### Assignment
Restate every line of the material below word for word, skipping the images.

### Dataset records
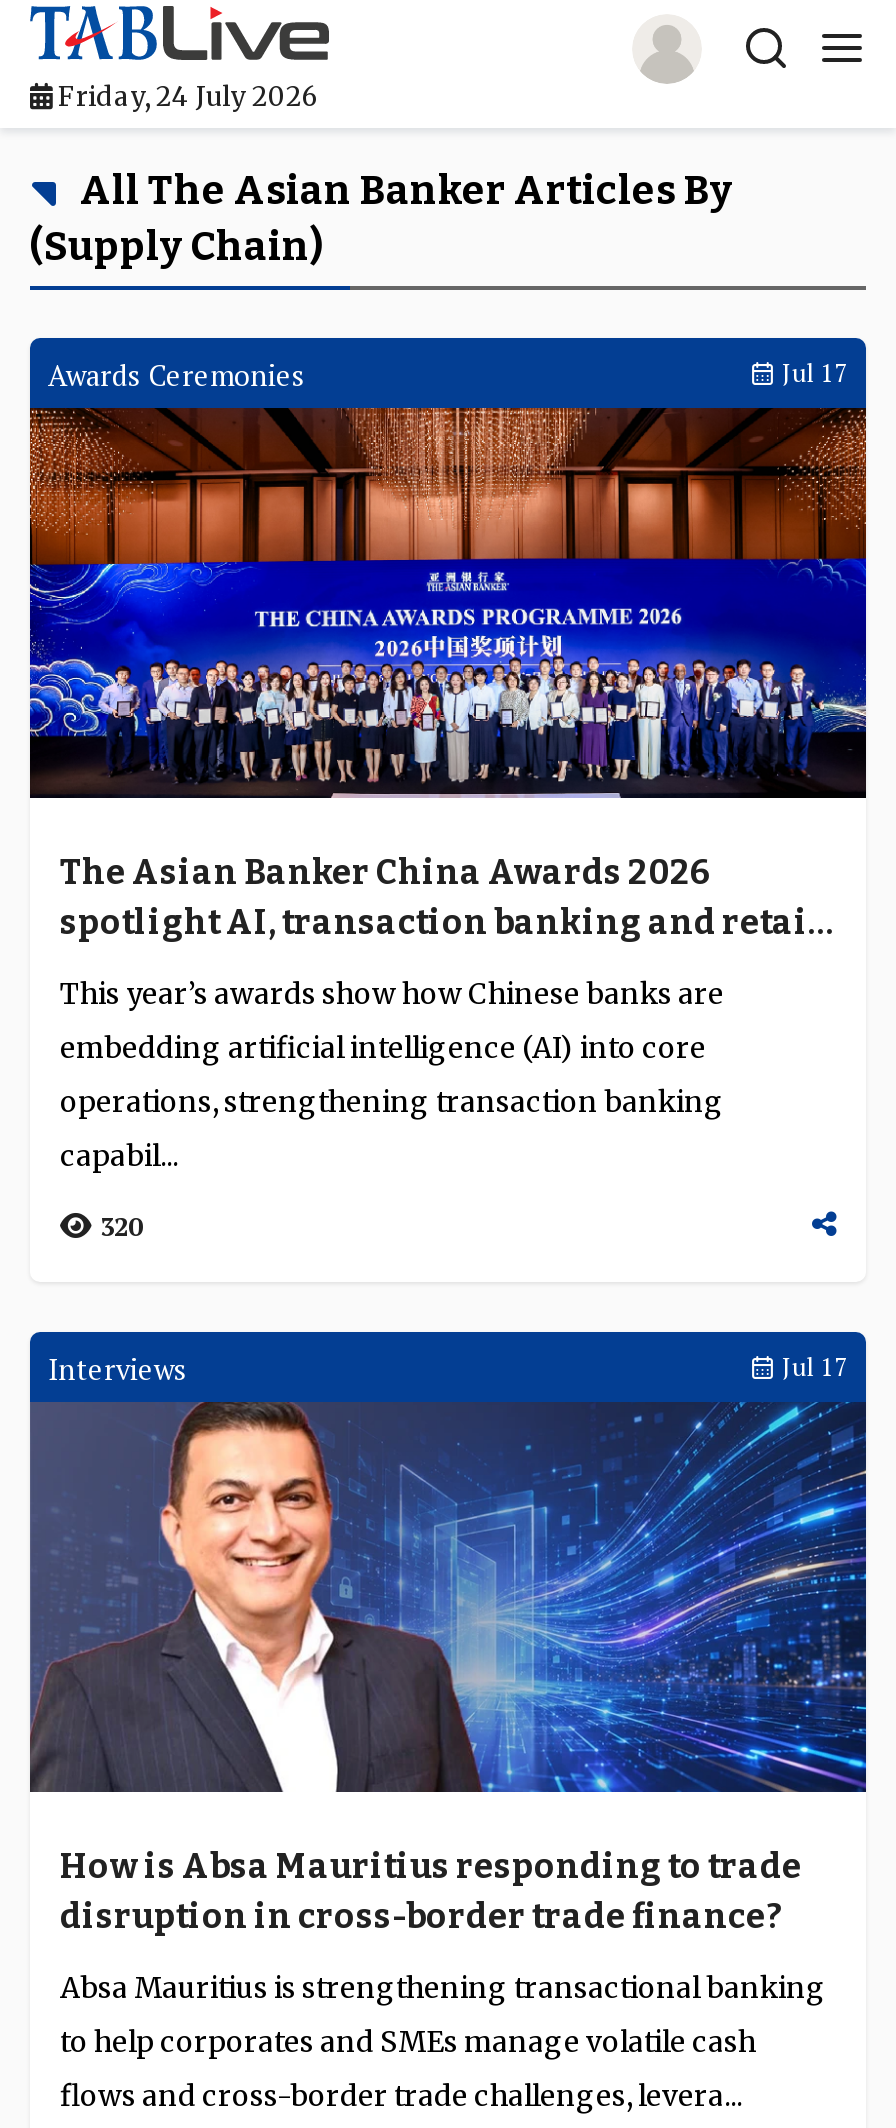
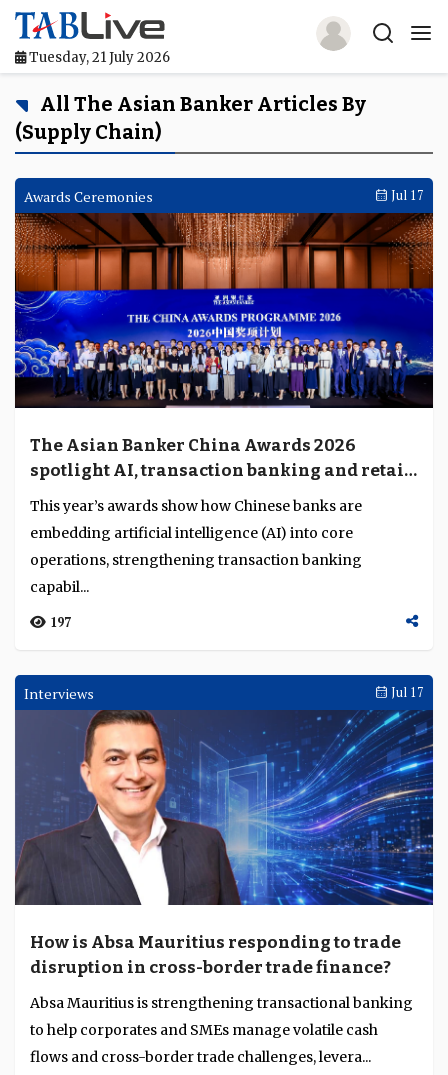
- Friday, 24 July 2026
+ Tuesday, 21 July 2026

- 320
+ 197
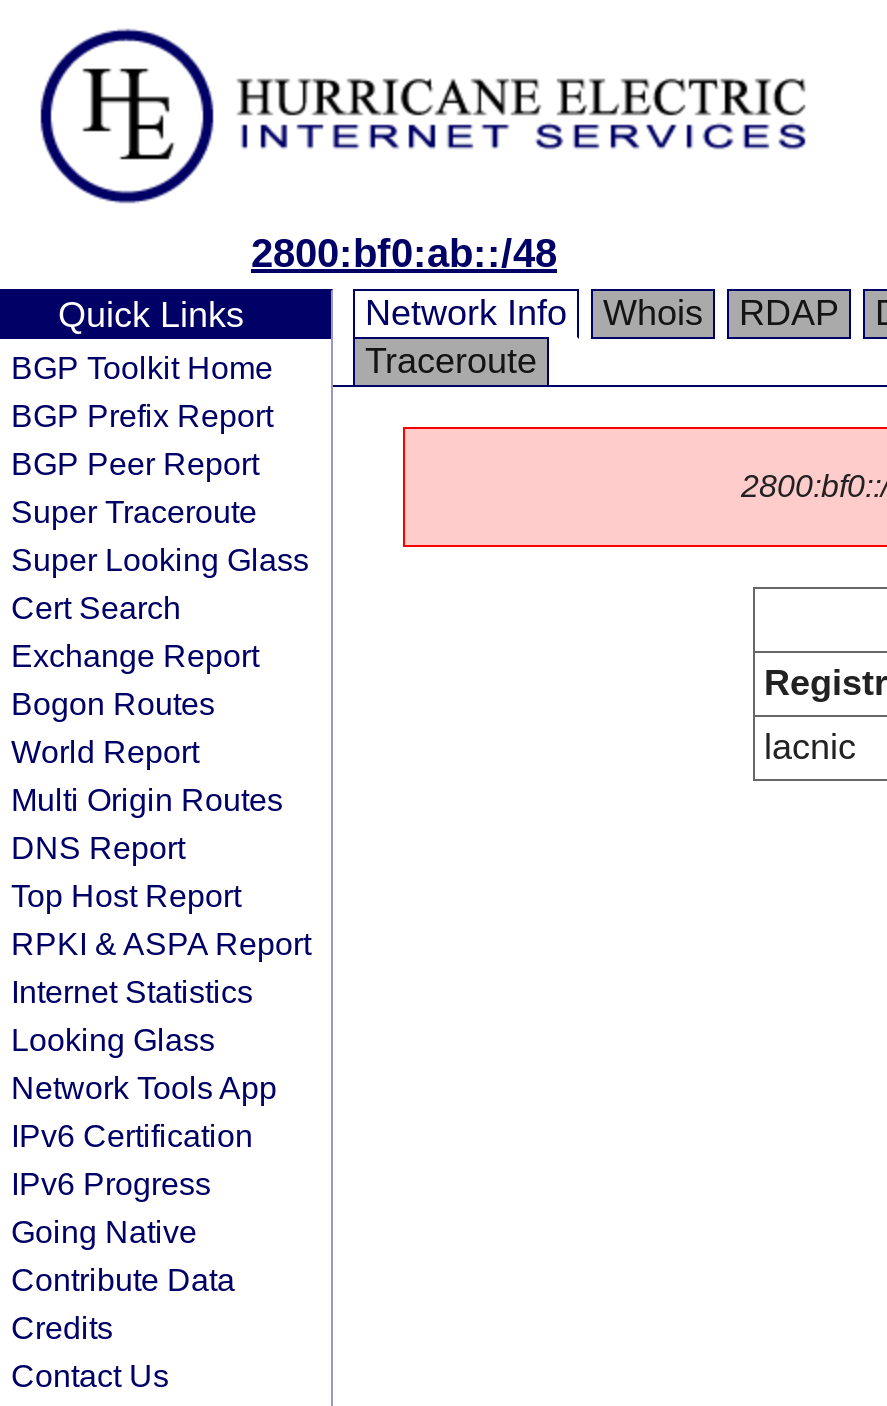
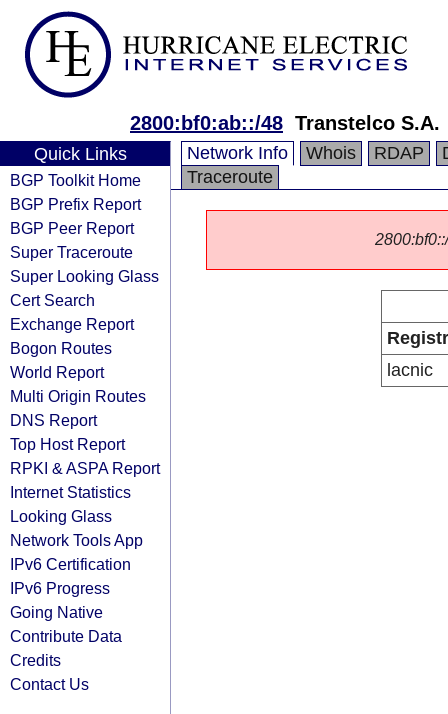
- 2800:bf0:ab::/48
+ 2800:bf0:ab::/48 Transtelco S.A.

### Exercise output
- Friday, 24 July 2026
+ Tuesday, 21 July 2026

- 320
+ 197
- 2800:bf0:ab::/48
+ 2800:bf0:ab::/48 Transtelco S.A.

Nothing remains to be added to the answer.